Top of Data for processing
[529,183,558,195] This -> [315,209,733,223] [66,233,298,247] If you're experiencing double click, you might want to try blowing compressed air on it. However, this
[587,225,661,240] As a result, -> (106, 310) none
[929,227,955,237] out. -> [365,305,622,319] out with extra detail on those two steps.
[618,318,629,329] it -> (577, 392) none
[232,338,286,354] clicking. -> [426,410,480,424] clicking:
Bottom of Data for processing
Top of Data for processing
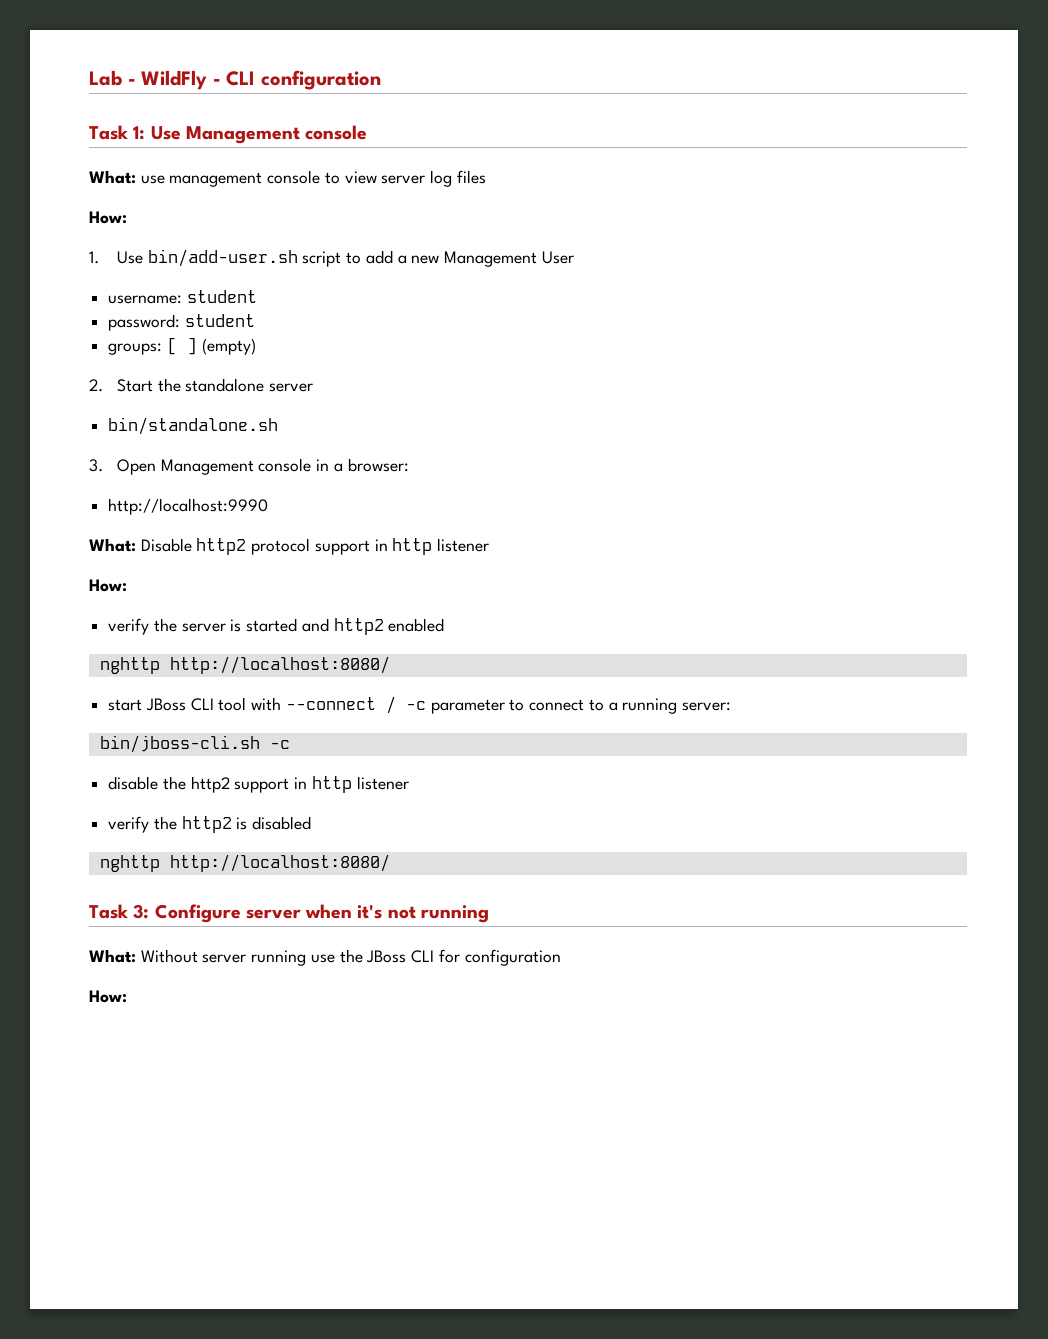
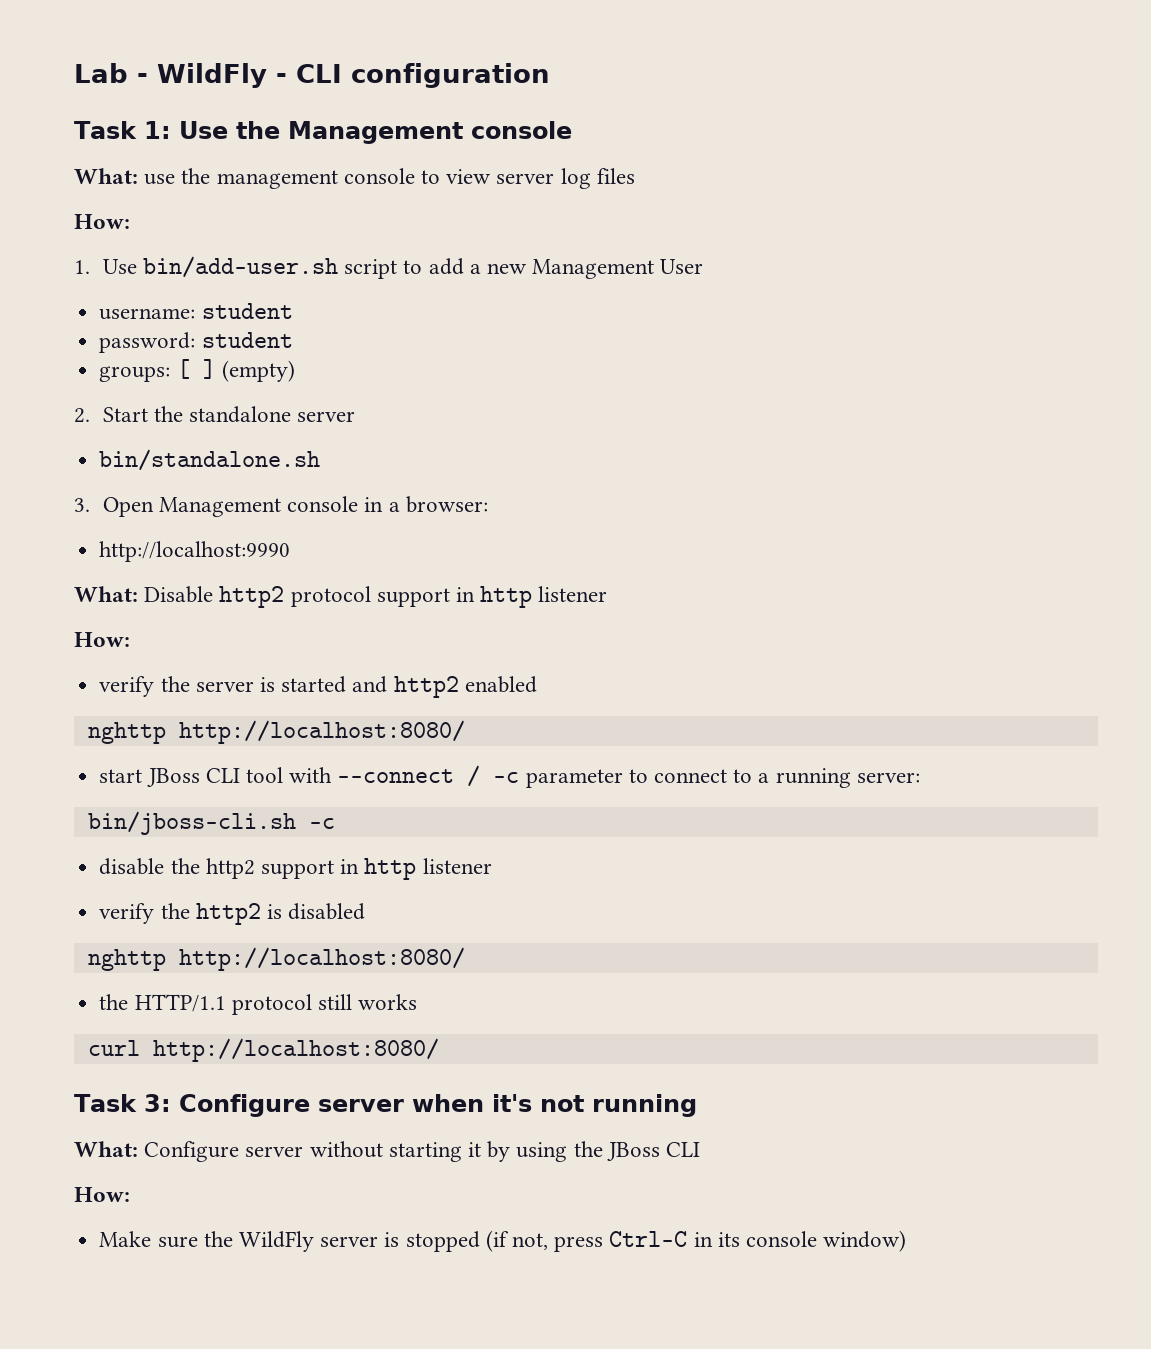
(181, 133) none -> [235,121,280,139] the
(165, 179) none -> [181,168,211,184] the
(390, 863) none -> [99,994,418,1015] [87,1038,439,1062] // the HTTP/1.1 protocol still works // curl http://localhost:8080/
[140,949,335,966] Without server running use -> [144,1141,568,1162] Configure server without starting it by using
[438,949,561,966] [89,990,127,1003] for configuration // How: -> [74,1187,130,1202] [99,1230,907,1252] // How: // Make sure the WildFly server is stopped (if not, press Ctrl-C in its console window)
Bottom of Data for processing
Top of Data for processing
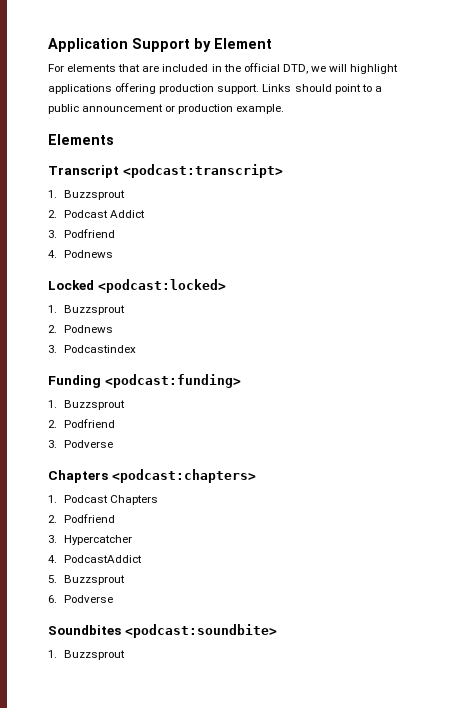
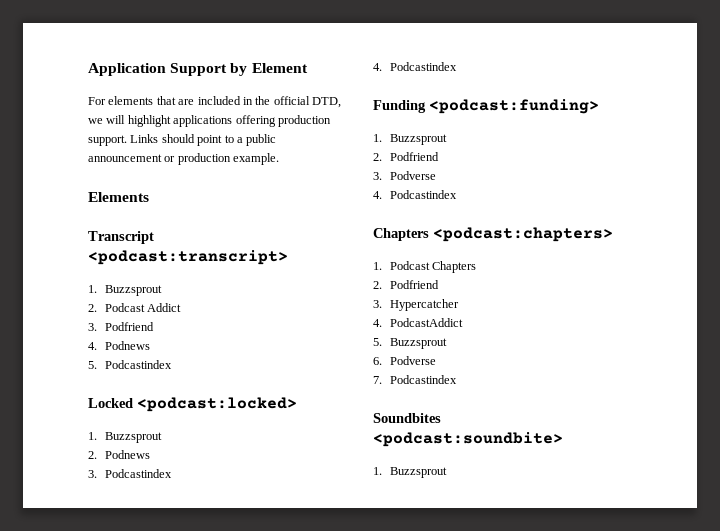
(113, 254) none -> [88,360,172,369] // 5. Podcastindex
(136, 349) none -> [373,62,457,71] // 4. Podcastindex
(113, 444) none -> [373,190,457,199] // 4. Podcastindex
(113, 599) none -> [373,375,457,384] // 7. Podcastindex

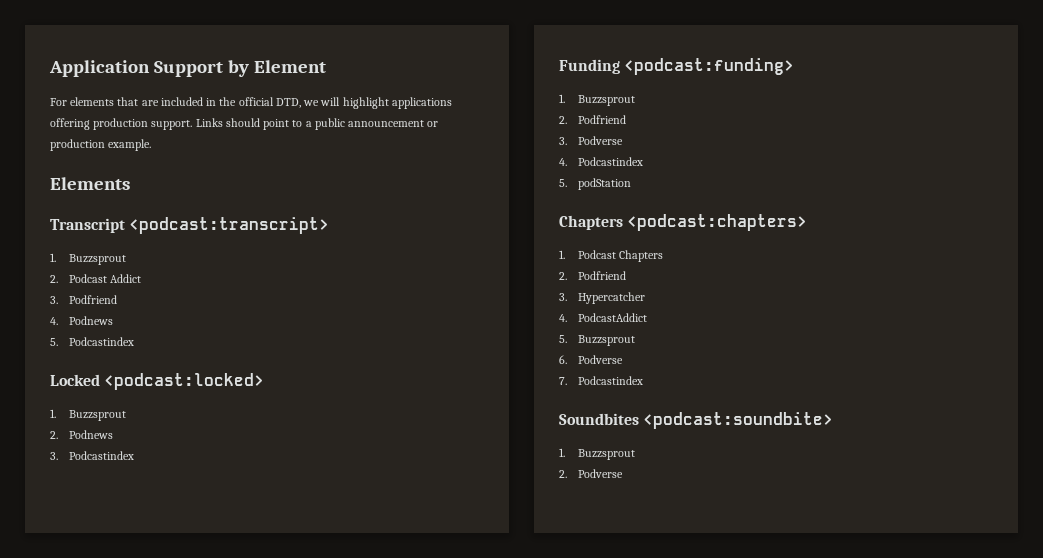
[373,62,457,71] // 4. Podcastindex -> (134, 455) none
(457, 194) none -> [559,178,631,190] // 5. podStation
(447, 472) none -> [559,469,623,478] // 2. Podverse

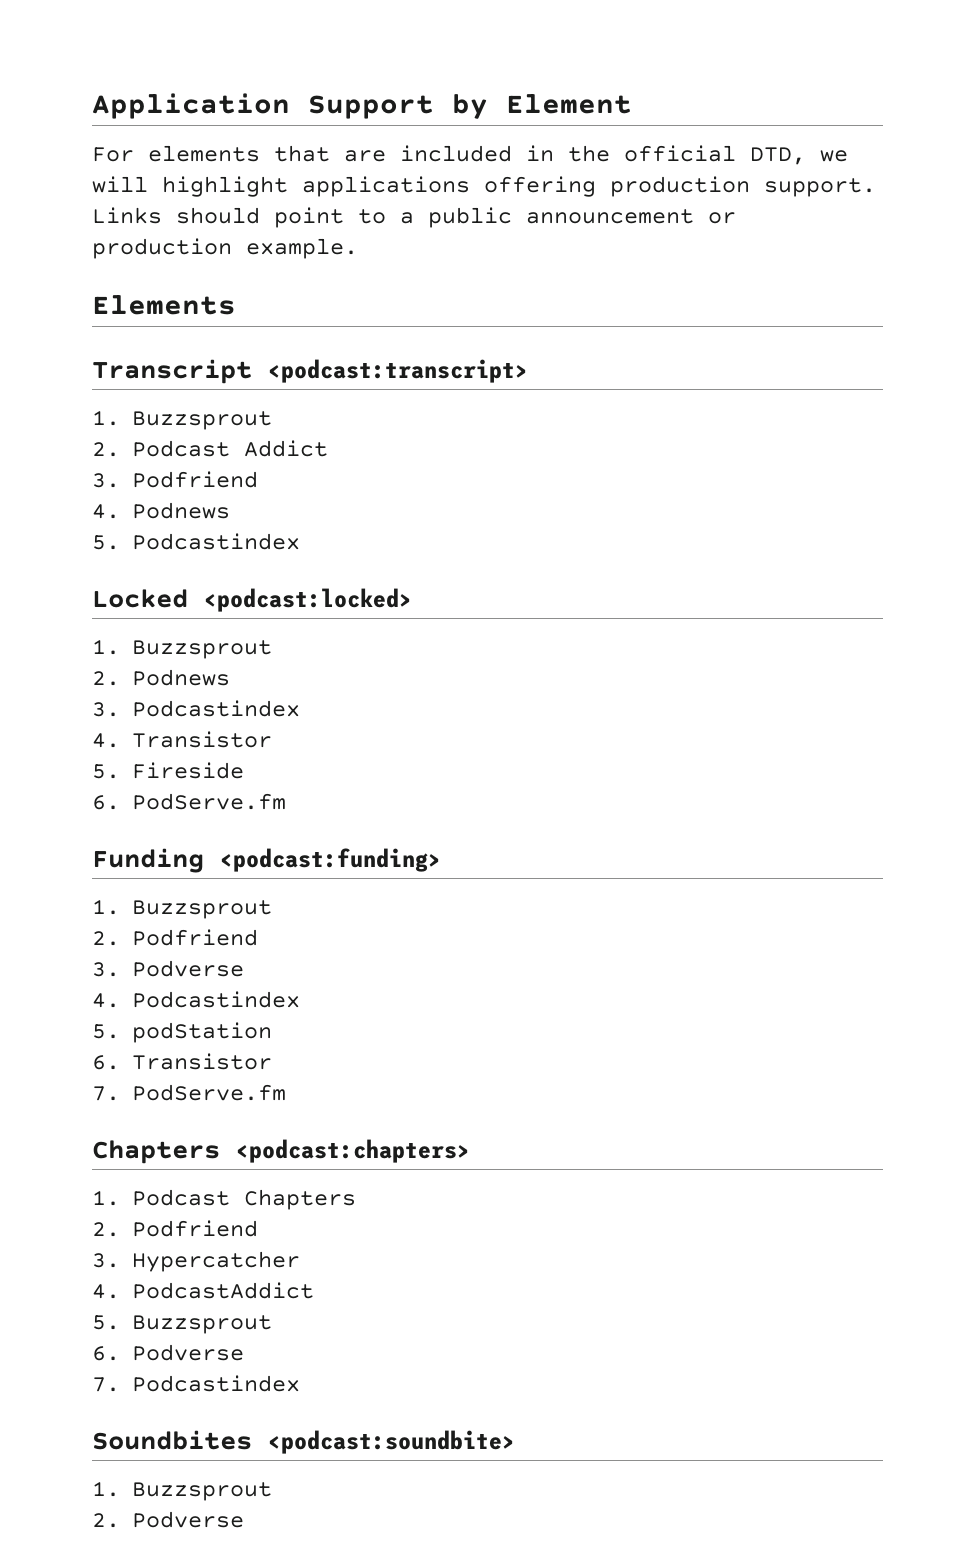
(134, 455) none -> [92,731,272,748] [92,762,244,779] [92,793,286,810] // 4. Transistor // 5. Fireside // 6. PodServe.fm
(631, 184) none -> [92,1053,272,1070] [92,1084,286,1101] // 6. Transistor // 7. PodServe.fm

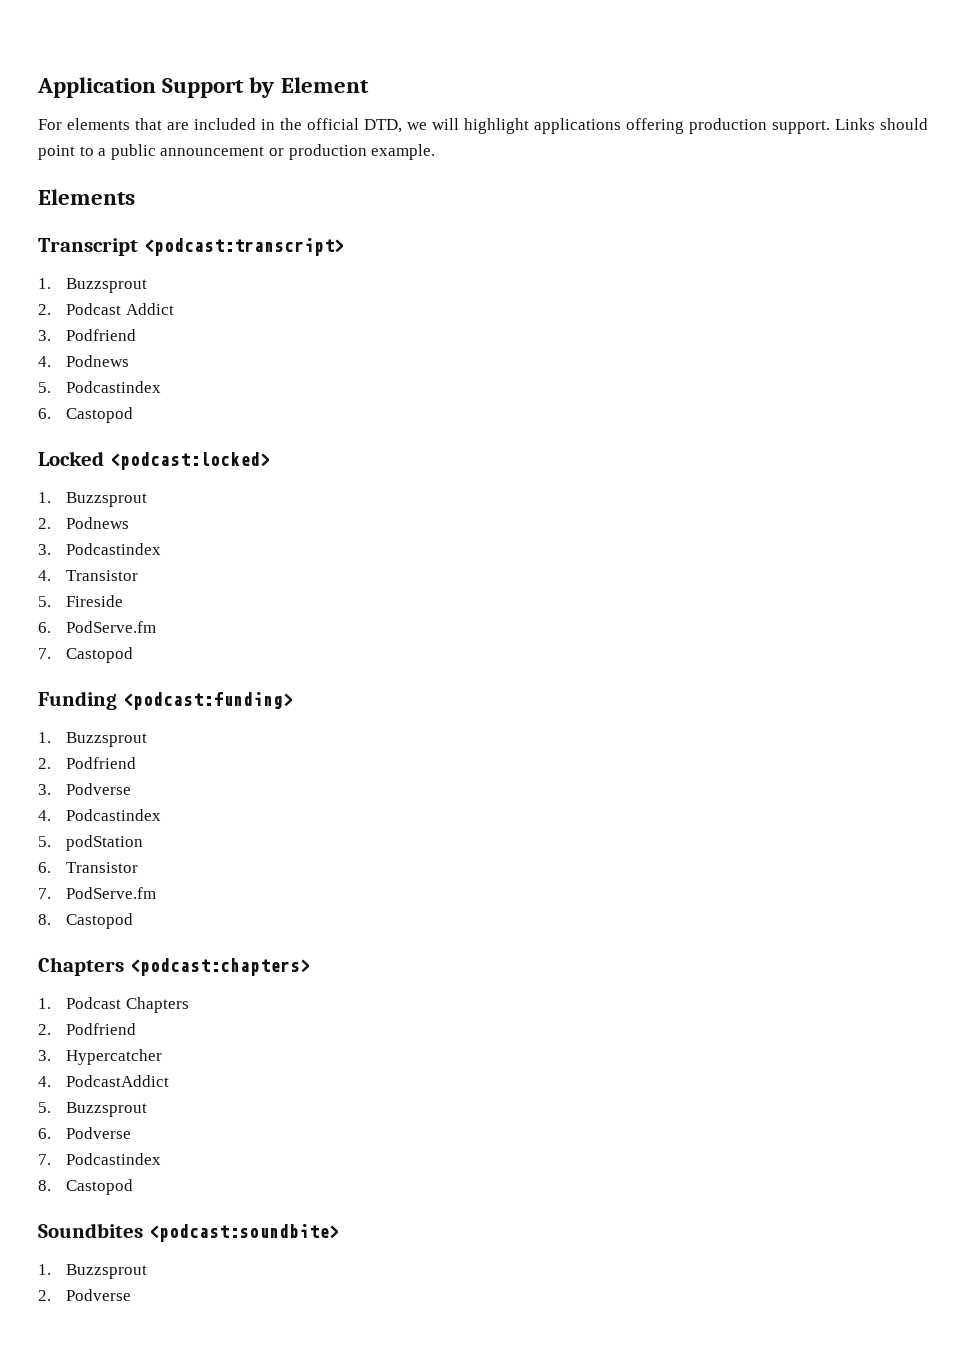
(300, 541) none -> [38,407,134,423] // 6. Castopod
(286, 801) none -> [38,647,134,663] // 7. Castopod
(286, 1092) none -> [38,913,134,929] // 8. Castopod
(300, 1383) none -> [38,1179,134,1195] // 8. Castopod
Bottom of Data for processing
What to work on | What is asked for is an exact copy of the lines above from the one containing "[529,183,558,195] This ->" through the one containing "[232,338,286,354] clicking. ->", and only those.

Answer space |
[529,183,558,195] This -> [315,209,733,223] [66,233,298,247] If you're experiencing double click, you might want to try blowing compressed air on it. However, this
[587,225,661,240] As a result, -> (106, 310) none
[929,227,955,237] out. -> [365,305,622,319] out with extra detail on those two steps.
[618,318,629,329] it -> (577, 392) none
[232,338,286,354] clicking. -> [426,410,480,424] clicking:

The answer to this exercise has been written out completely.